Que le corporatisme soit à l'origine d'une société de défiance nous le voyons tous les jours quand, les agriculteurs (divisés en producteurs de lait, éleveurs, céréaliers, viticulteurs...), les chauffeurs routiers, les médecins, les enseignants, les pompiers, les infirmières, les marins, les cheminots (de la SNCF, de la RATP... eux-même segmentés en contrôleurs, rampants, conducteurs), postiers... chacun leur tour, viennent réclamer justice (combien de luttes solidaires -type CPE- face à ces manifestations catégorielles qui nous dressent les uns contre les autres !), quand nous écoutons, lisons, voyons... tous ces protestataires poujadistes qui déplorent les avantages du voisin, tous ces politiques qui passent leur temps à dresser les corporations les unes contre les autres ou à encourager les lobbies (nous avons ici nos députés du vin, il y a les députés des chasseurs, les députés des restaurateurs, du tabac, des cafetiers…).
Parenthèse historique
Je rappelle au passage que l'abrogation des corporations a été décidée par la loi Le Chapelier du 14 juin 1791 (sous la Révolution) ! Son préambule affirme qu'il « n'est permis à personne d'inspirer aux citoyens un intérêt intermédiaire, de les séparer de la chose publique par un esprit de coopération ».
Bien sûr que des luttes sectorielles sont nécessaires, mais pour être efficaces elles doivent s'inscrire dans un projet plus vaste qui prend en compte l'intérêt général et la solidarité.
La faute à qui si, au lieu de réfléchir tous ensemble, sinon à un modèle de société, du moins à une façon d'avancer vers une société plus égalitaire, plus juste, plus solidaire... nous passons notre temps à défendre notre pré carré ?
A nos politiciens (si faibles), à nos syndicats (si étiques), à nos institutions (si monarchiques) ?
Est-il si difficile de comprendre que les plus
faibles, les moins bien représentés, les plus fragiles... sont forcement les perdants dans la segmentation des revendications. Que le corporatisme fige les injustices et est une aubaine pour un
pouvoir distributeur de prébendes... qu'il fait le malheur du plus grand nombre !
Certes le bonheur des nations n'est pas strictement corrélé à un modèle économique - l'histoire nous le rappelle cruellement- mais la pérennisation de cette Société de défiance est sans aucun doute un obstacle considérable à l'épanouissement de notre peuple.
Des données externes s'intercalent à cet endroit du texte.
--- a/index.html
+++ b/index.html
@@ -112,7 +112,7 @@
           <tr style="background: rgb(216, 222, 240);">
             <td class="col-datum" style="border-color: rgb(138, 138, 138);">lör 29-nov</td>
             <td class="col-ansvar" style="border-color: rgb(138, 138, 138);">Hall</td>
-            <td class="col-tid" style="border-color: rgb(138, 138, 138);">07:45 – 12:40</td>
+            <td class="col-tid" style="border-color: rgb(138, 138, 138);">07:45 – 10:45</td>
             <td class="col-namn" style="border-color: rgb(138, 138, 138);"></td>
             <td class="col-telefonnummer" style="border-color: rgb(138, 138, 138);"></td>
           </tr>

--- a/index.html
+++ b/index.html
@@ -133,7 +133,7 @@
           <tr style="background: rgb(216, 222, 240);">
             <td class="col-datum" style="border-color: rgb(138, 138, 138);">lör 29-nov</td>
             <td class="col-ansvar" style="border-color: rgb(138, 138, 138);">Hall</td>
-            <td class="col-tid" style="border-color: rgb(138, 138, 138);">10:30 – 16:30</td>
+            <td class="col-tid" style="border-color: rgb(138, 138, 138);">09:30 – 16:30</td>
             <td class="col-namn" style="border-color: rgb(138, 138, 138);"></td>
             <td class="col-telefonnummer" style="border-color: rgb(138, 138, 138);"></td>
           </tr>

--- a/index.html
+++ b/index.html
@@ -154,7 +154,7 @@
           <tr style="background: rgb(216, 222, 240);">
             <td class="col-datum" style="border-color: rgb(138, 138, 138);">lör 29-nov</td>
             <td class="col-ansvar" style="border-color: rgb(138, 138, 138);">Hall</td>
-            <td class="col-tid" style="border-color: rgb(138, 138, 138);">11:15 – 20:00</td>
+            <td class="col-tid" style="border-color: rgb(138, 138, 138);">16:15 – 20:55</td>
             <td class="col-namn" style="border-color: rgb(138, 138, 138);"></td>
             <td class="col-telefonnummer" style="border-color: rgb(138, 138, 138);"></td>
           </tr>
(*) Je ne commente pas l'opuscule de Jacques Juillard (Le malheur français, paru en 2005), journaliste au Nouvel Obs, qui est surtout une ode au blairisme et au social-libéralisme... la crise qui nous affecte a sans doute tempéré les ardeurs libérales de ce pourfendeur de la gauche !
POST-SCRIPTUM Depuis J. Juillard semble avoir viré sa cuti et dit pis que pendre de la deuxième gauche ! Il a quitté le Nouvel Obs pour devenir éditorialiste à... Marianne ! (JPL, le 3 janvier 2011)
(**)... et aujourd'hui de F. Hollande !
Pourquoi les Français sont-ils si malheureux ? (suite, 12-2014)
... parce qu'ils ploient sous le poids des corporatismes...!
Parce que l'abolition des privilèges reste à faire...
Parce que trop de nos élus sont corrompus...
Cartographie de la corruption en France par Transparency International
Transparency International France a dévoilé cette semaine (décembre 2014) une cartographie interactive des condamnations permettant d'avoir "une vision précise des formes que prend la corruption" et les régions où elle sévit le plus.
L'ONG lance également un portail d'action citoyenne.